For some relationships, the "when are they going to do it?" tension makes more sense. For others, the "what will they do next?" works better. It depends on what the author is trying to accomplish. If the characters are doing the "will we/won't we" dance, that can be fun as long as it's not overdone. And overdone it often is. I have been known to scream at the screen or book, "JUST KISS/DO HER ALREADY!"
But in general, either form of tension can work quite nicely.
I have been known to scream at the screen or book, "JUST KISS/DO HER ALREADY!"
It's one of my favorite types of tension, but good God, do I know what you mean. Sometimes, if it were a real book rather than my laptop, I would throw it across the room.
What is worse is once I was working on one of MY stories, and it seemed to be dragging. I was trying to *finally* get the two characters in bed together, and they were babbling on and on. I finally said out loud "Oh, for god's sake, Michael, would you shut up and f*ck her already?" Obviously, a rewrite was in order.
J.
Synonym
09-11-2009, 03:07 AM
Don't you just love it when the characters take over? Sometimes you have to get the whip out and threaten them before they start behaving.
thethinker42
09-11-2009, 03:09 AM
Don't you just love it when the characters take over? Sometimes you have to get the whip out and threaten them before they start behaving.
That only seems to egg my characters on. :D
Don't you just love it when the characters take over?

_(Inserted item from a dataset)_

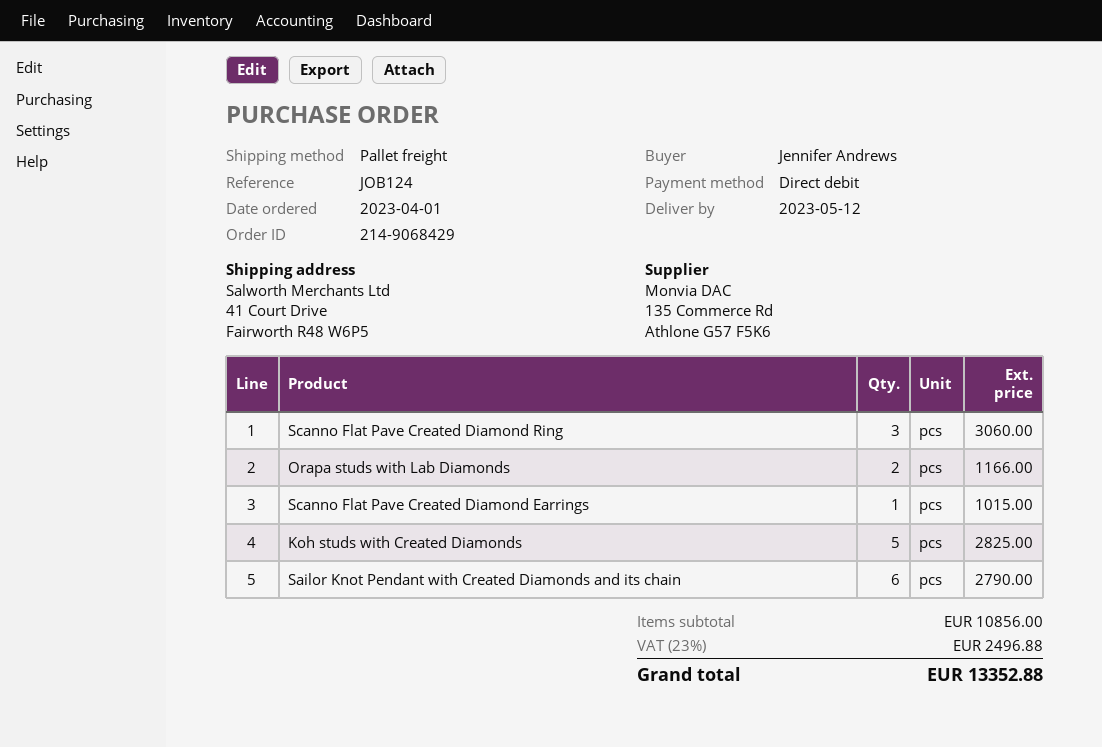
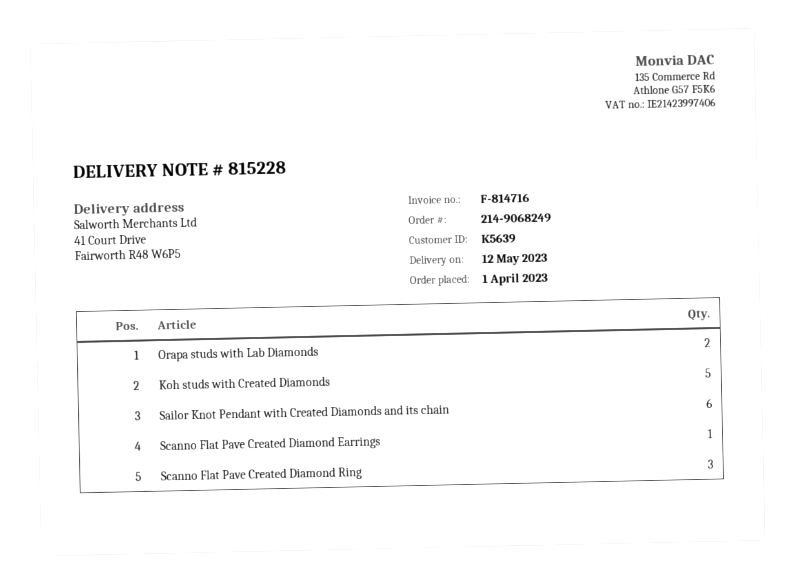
order number: 214-9068429 -> 214-9068249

You know, I would, if they were jumping into bed having wild, kinky sex when I didn't expect it. But when they are talking about crap that could best be discussed later when they are supposed to be having sex...yeah, bring out the whip, or the mace or something. lol.
J.
Synonym
09-11-2009, 03:14 AM
Just have the gal say "Shut the *&^% up and do it already." Once you get it written down, the lump in the carpet will flatten out. Well, some lump will anyway.